• **What the exercise asks**: If a record contains a picture, leave the picture out and copy everything else exactly.

• **Given data**:
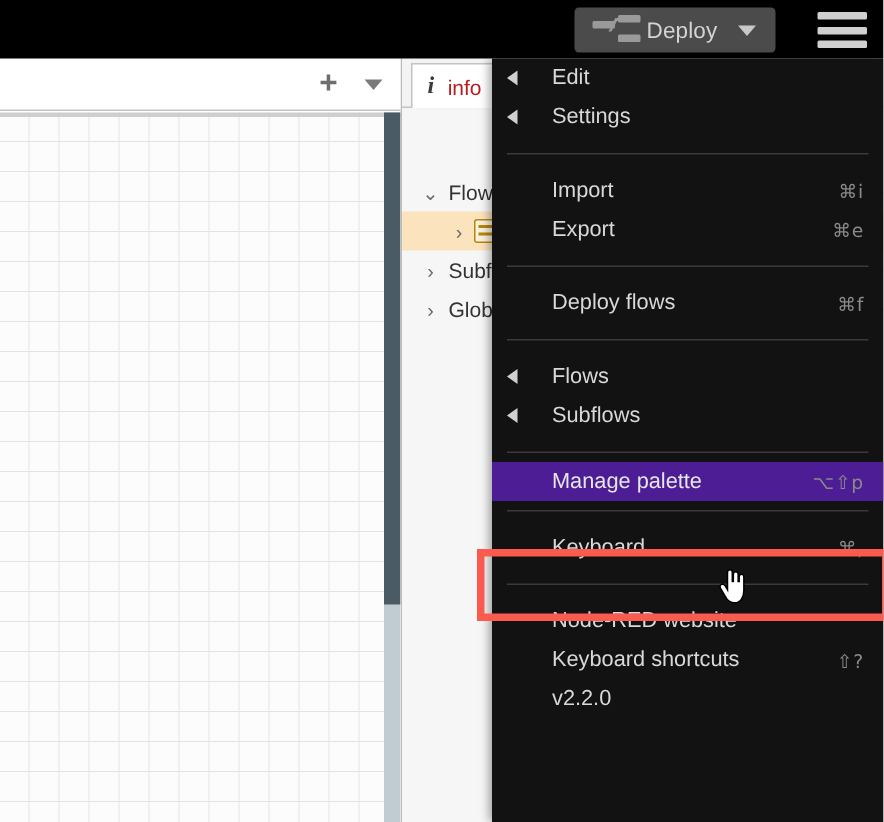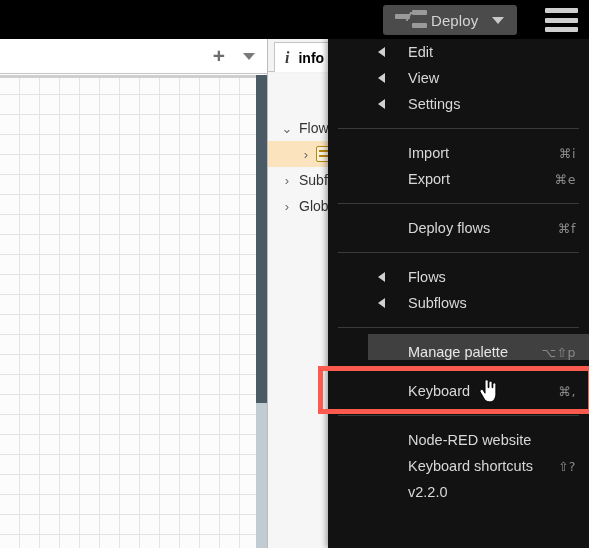--- a/index.html
+++ b/index.html
@@ -148,7 +148,7 @@
     font-size: 16px; color: #3b3b3b;
   }
   .sidebar-tab .tab-label {
-    font-size: 14px; font-weight: bold; color: #000000;
+    font-size: 14px; font-weight: normal; color: #b91c1c;
   }
   .sidebar-body {
     position: absolute; left: 0; top: 34px;

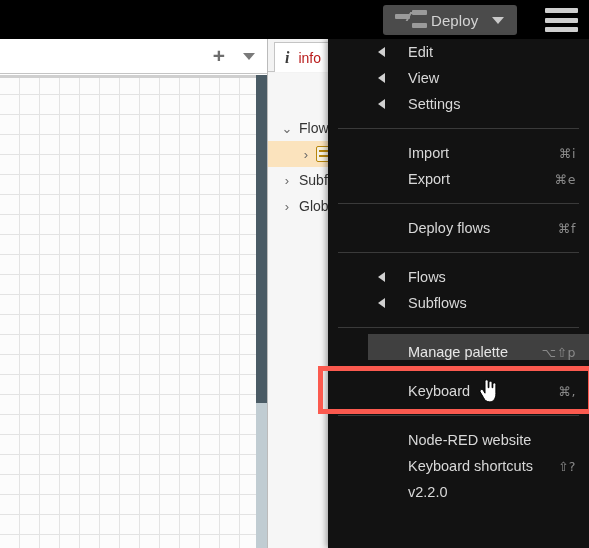--- a/index.html
+++ b/index.html
@@ -206,7 +206,6 @@
     color: #d8d8d8;
     font-size: 14.5px;
     cursor: pointer;
-    margin-left: 40px;
   }
   .menu-item .sub-arrow {
     position: absolute; left: 10px; top: 8px;

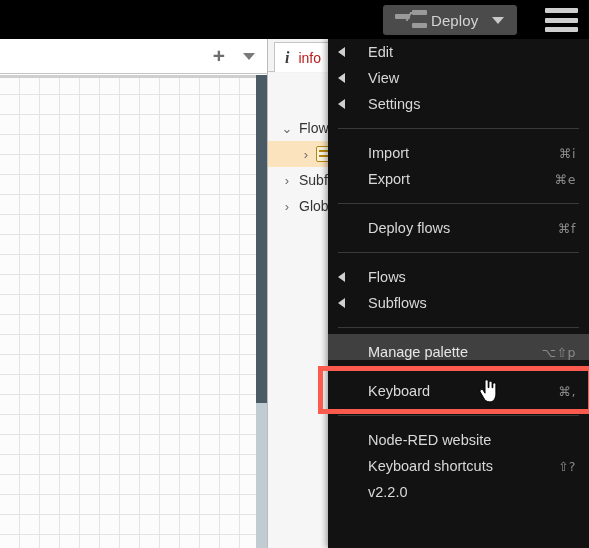--- a/index.html
+++ b/index.html
@@ -326,10 +326,6 @@
       </div>
       <div class="menu-item">
         <span class="sub-arrow"></span>
-        <span class="mlabel">View</span>
-      </div>
-      <div class="menu-item">
-        <span class="sub-arrow"></span>
         <span class="mlabel">Settings</span>
       </div>
       <div class="menu-spacer"></div>

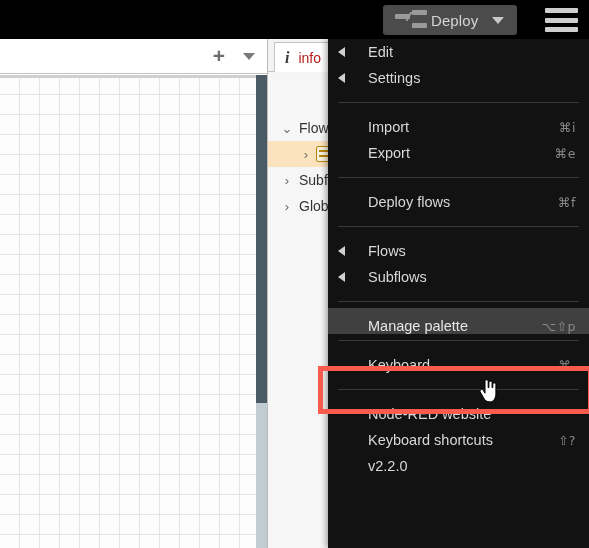--- a/index.html
+++ b/index.html
@@ -221,7 +221,7 @@
     font-family: "DejaVu Sans", sans-serif;
     letter-spacing: .5px;
   }
-  .menu-item.highlight { background: #404040; color: #e6e6e6; align-items: flex-end; }
+  .menu-item.highlight { background: #4c1d95; color: #e6e6e6; }
   .menu-divider {
     height: 1px; background: #3a3a3a; margin: 0 10px;
   }

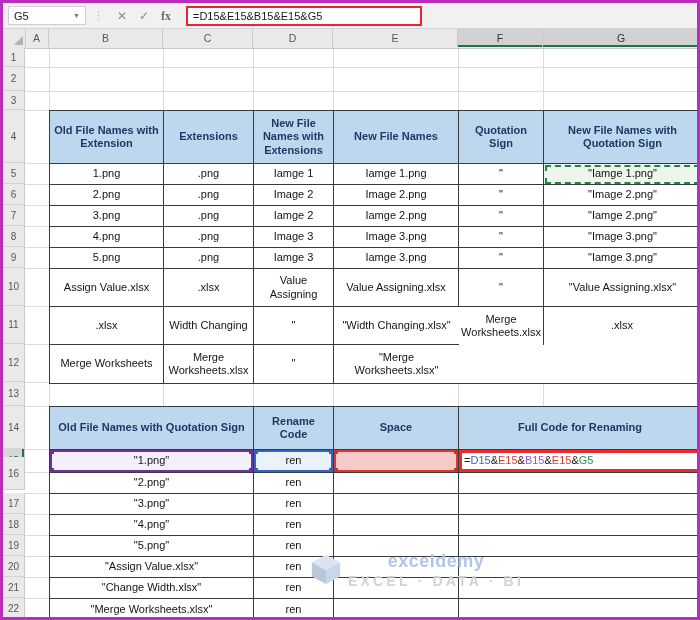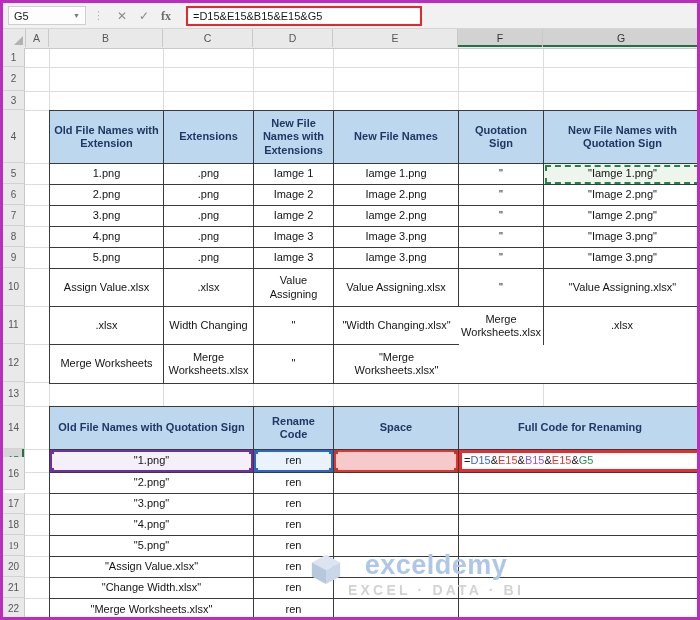--- a/index.html
+++ b/index.html
@@ -110,7 +110,7 @@
       <div class="rownum" style="top: 454px; height: 33px;">16</div>
       <div class="rownum" style="top: 490px; height: 21px;">17</div>
       <div class="rownum" style="top: 511px; height: 21px;">18</div>
-      <div class="rownum" style="top: 532px; height: 21px; font-family: Liberation Serif, serif;">19</div>
+      <div class="rownum" style="top: 532px; height: 21px;">19</div>
       <div class="rownum" style="top: 553px; height: 21px;">20</div>
       <div class="rownum" style="top: 574px; height: 21px; text-align: center;">21</div>
       <div class="rownum" style="top: 595px; height: 22px;">22</div>

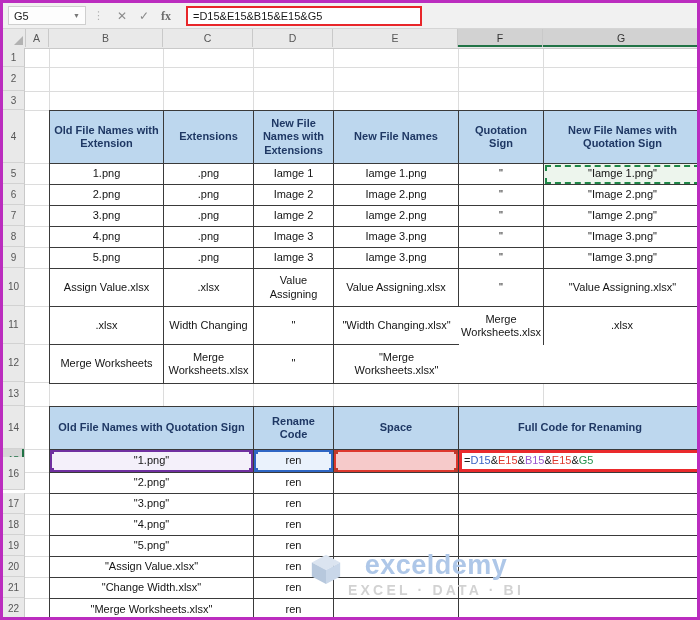--- a/index.html
+++ b/index.html
@@ -58,7 +58,7 @@
   
   .wm{position:absolute;left:306px;top:549px;z-index:3;display:flex;align-items:flex-start;gap:5px;}
   .wm-texts{display:flex;flex-direction:column;align-items:center;}
-  .wm-brand{font-size:27px;font-weight:bold;color:#aec7e8;line-height:1;letter-spacing:0.5px;}
+  .wm-brand{font-size:18px;font-weight:bold;color:#aec7e8;line-height:1;letter-spacing:0.5px;}
   .wm-tag{font-size:14px;color:#d2d2d2;letter-spacing:3.2px;margin-top:3px;font-weight:bold;}
 </style>
 </head>

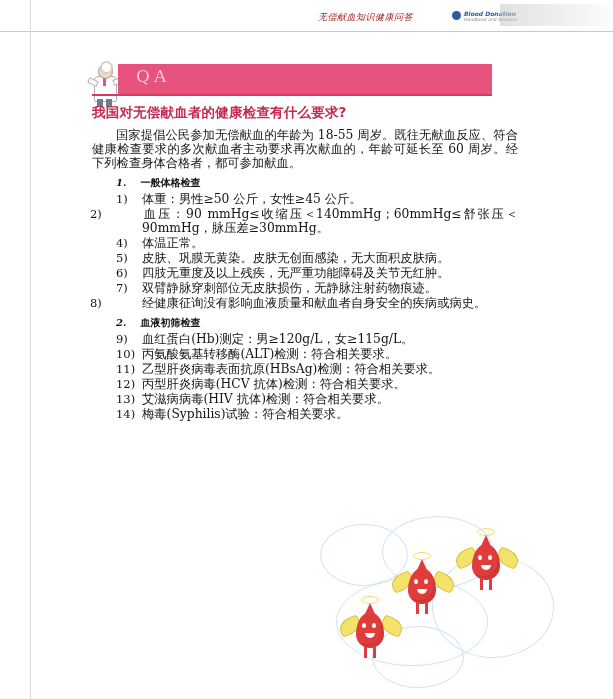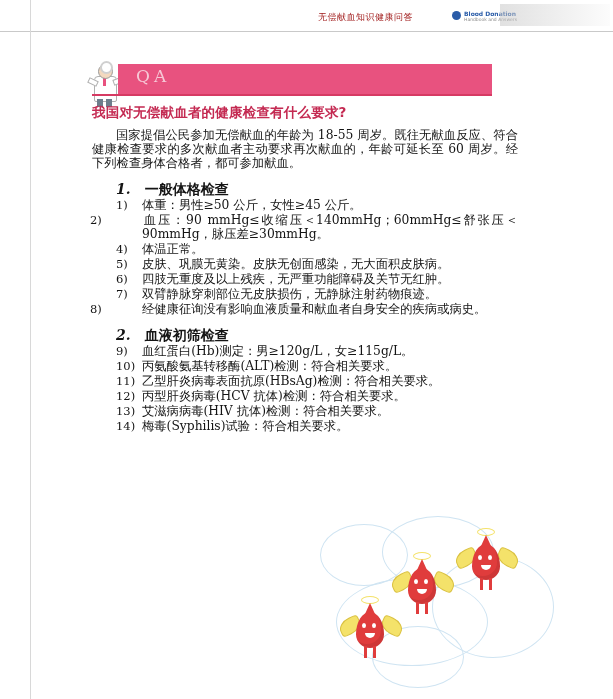--- a/index.html
+++ b/index.html
@@ -23,6 +23,7 @@
     left: 0;
     width: 613px;
     height: 34px;
+    font-style: italic;
   }
   .header-title {
     position: absolute;

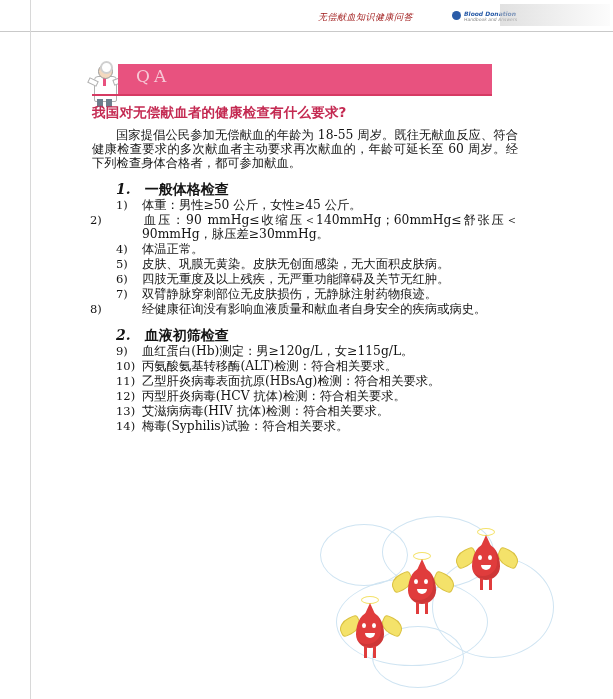--- a/index.html
+++ b/index.html
@@ -218,11 +218,11 @@
     margin: 0 0 3px 0;
   }
   .section-head {
-    margin: 12px 0 2px 0;
+    margin: 6px 0 2px 0;
     padding-left: 24px;
     font-weight: bold;
     font-family: "DejaVu Sans", "Liberation Sans", sans-serif;
-    font-size: 14px;
+    font-size: 10px;
   }
   .section-head .num {
     font-family: "DejaVu Serif", "Liberation Serif", serif;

• **The completed task**:
--- a/index.html
+++ b/index.html
@@ -148,7 +148,7 @@
     font-size: 16px; color: #3b3b3b;
   }
   .sidebar-tab .tab-label {
-    font-size: 14px; font-weight: bold; color: #000000;
+    font-size: 14px; font-weight: normal; color: #b91c1c;
   }
   .sidebar-body {
     position: absolute; left: 0; top: 34px;

--- a/index.html
+++ b/index.html
@@ -206,7 +206,6 @@
     color: #d8d8d8;
     font-size: 14.5px;
     cursor: pointer;
-    margin-left: 40px;
   }
   .menu-item .sub-arrow {
     position: absolute; left: 10px; top: 8px;

--- a/index.html
+++ b/index.html
@@ -326,10 +326,6 @@
       </div>
       <div class="menu-item">
         <span class="sub-arrow"></span>
-        <span class="mlabel">View</span>
-      </div>
-      <div class="menu-item">
-        <span class="sub-arrow"></span>
         <span class="mlabel">Settings</span>
       </div>
       <div class="menu-spacer"></div>

--- a/index.html
+++ b/index.html
@@ -221,7 +221,7 @@
     font-family: "DejaVu Sans", sans-serif;
     letter-spacing: .5px;
   }
-  .menu-item.highlight { background: #404040; color: #e6e6e6; align-items: flex-end; }
+  .menu-item.highlight { background: #4c1d95; color: #e6e6e6; }
   .menu-divider {
     height: 1px; background: #3a3a3a; margin: 0 10px;
   }

--- a/index.html
+++ b/index.html
@@ -110,7 +110,7 @@
       <div class="rownum" style="top: 454px; height: 33px;">16</div>
       <div class="rownum" style="top: 490px; height: 21px;">17</div>
       <div class="rownum" style="top: 511px; height: 21px;">18</div>
-      <div class="rownum" style="top: 532px; height: 21px; font-family: Liberation Serif, serif;">19</div>
+      <div class="rownum" style="top: 532px; height: 21px;">19</div>
       <div class="rownum" style="top: 553px; height: 21px;">20</div>
       <div class="rownum" style="top: 574px; height: 21px; text-align: center;">21</div>
       <div class="rownum" style="top: 595px; height: 22px;">22</div>

--- a/index.html
+++ b/index.html
@@ -58,7 +58,7 @@
   
   .wm{position:absolute;left:306px;top:549px;z-index:3;display:flex;align-items:flex-start;gap:5px;}
   .wm-texts{display:flex;flex-direction:column;align-items:center;}
-  .wm-brand{font-size:27px;font-weight:bold;color:#aec7e8;line-height:1;letter-spacing:0.5px;}
+  .wm-brand{font-size:18px;font-weight:bold;color:#aec7e8;line-height:1;letter-spacing:0.5px;}
   .wm-tag{font-size:14px;color:#d2d2d2;letter-spacing:3.2px;margin-top:3px;font-weight:bold;}
 </style>
 </head>

--- a/index.html
+++ b/index.html
@@ -23,6 +23,7 @@
     left: 0;
     width: 613px;
     height: 34px;
+    font-style: italic;
   }
   .header-title {
     position: absolute;

--- a/index.html
+++ b/index.html
@@ -218,11 +218,11 @@
     margin: 0 0 3px 0;
   }
   .section-head {
-    margin: 12px 0 2px 0;
+    margin: 6px 0 2px 0;
     padding-left: 24px;
     font-weight: bold;
     font-family: "DejaVu Sans", "Liberation Sans", sans-serif;
-    font-size: 14px;
+    font-size: 10px;
   }
   .section-head .num {
     font-family: "DejaVu Serif", "Liberation Serif", serif;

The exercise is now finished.